SaaS企業のバックエンドエンジニア、29歳。グローバルチームとの協業が増え、社内の英語基準 860点 が必要。現スコア 745点。
模試分析:
- Listening: 410点(Part 4の意図問題が弱い)
- Reading: 335点(Part 7のマルチパッセージが正答率 48%)
対策:
- Part 4: TED Talks を1.2倍速で聴き、要約をメモする練習(毎日15分)

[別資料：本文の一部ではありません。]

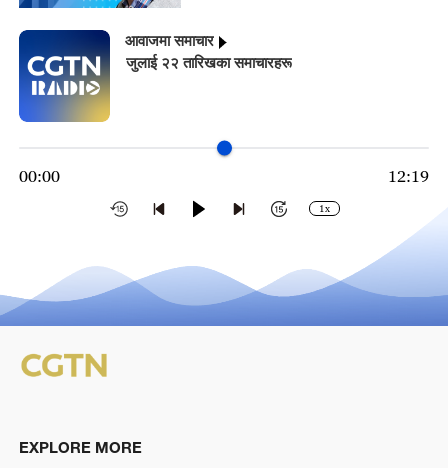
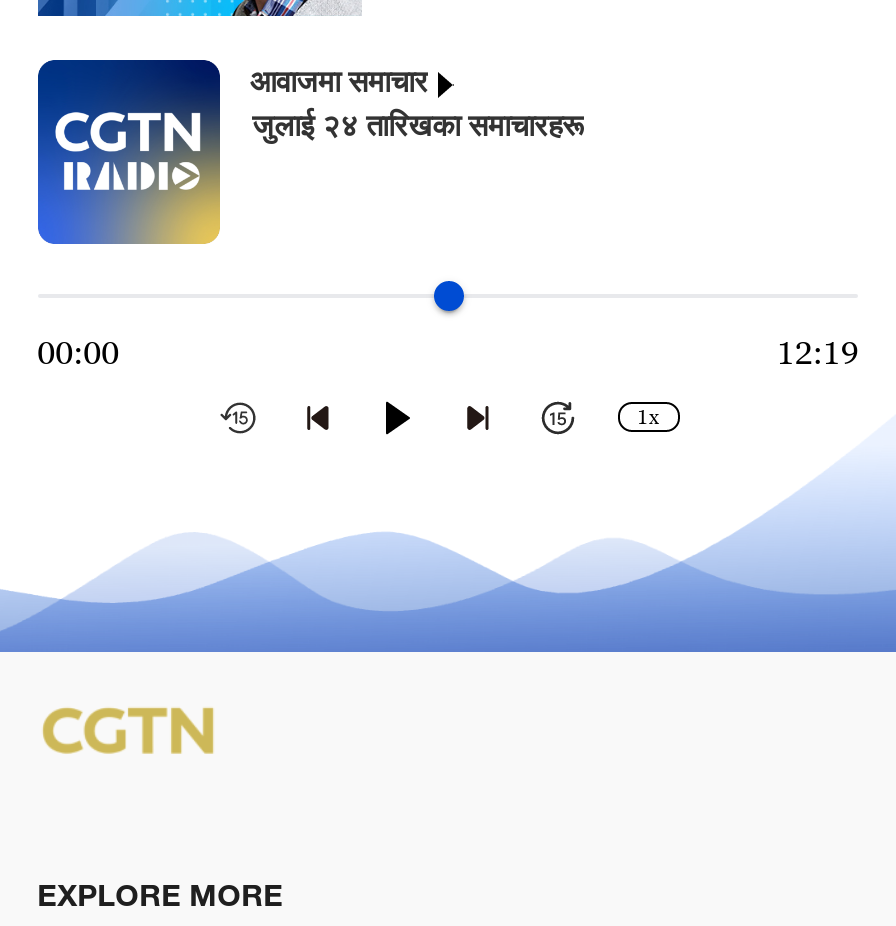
- जुलाई २२ तारिखका समाचारहरू
+ जुलाई २४ तारिखका समाचारहरू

- Part 7: マルチパッセージの文書間の関連を見抜く練習。設問のキーワードから情報の位置を特定するスキャニング訓練
- 語彙: 860点レベルの語彙集を追加。特にビジネスメール・契約関連の語彙
3か月後: Listening 445点(+35)、Reading 420点(+85)、合計 865点。Reading の伸びが大きく、Part 7のマルチパッセージ正答率が 48% → 78% に改善した。
文系私立大学3年生。就活のエントリーシートに書ける最低ラインとして 650点 を目指す。現スコア 510点。学習に使えるのは1日1時間。
模試分析:
- Listening: 290点(全パートでまんべんなく間違い)
- Reading: 220点(Part 5の文法が 40% と致命的)
対策:
- Part 5の文法を最優先。品詞・時制・接続詞のパターンを2週間で叩き込む
- リスニングは公式問題集の音声を毎日シャドーイングする(20分)
- 語彙は600点レベルを1冊、1か月で3回転
| 週 | Part 5正答率 | L合計 | R合計 |
|---|---|---|---|
| 開始時 | 40% | 290 | 220 |
| 4週目 | 63% | 320 | 270 |
| 8週目 | 77% | 350 | 310 |
8週間後に 660点 で目標達成。Part 5の正答率が 40% → 77% と劇的に改善し、Readingだけで 90点 伸びた。
やりがちな失敗パターン#
- 全パートを均等に勉強する — スコアアップの効率はパートによって異なる。模試で弱点を特定し、伸びしろの大きいパートに集中する
- リスニングを「聞き流し」で済ませる — BGMのように聞いても上達しない。設問の先読み→集中聴取→答え合わせのサイクルを回す
- Part 7を丁寧に読みすぎる — 全文を精読する時間はない。設問のキーワードで本文をスキャンし、該当箇所だけ精読する
- 本番の時間配分を練習しない — いくら解ける力があっても、時間切れで解けなければスコアに反映されない。模試は必ず時間制限付きで解く
まとめ#
TOEICスコアアップは、パート別の攻略テクニック・語彙力の強化・時間管理の3本柱で成り立つ。まず模試で現状を分析し、弱点のパートに学習時間を集中配分する。Part 5の時短がPart 7の余裕を生み、先読みテクニックがListeningの正答率を底上げする。2週に1回の模試で進捗を測りながら、2〜3か月の集中学習でスコアを効率的に引き上げられる。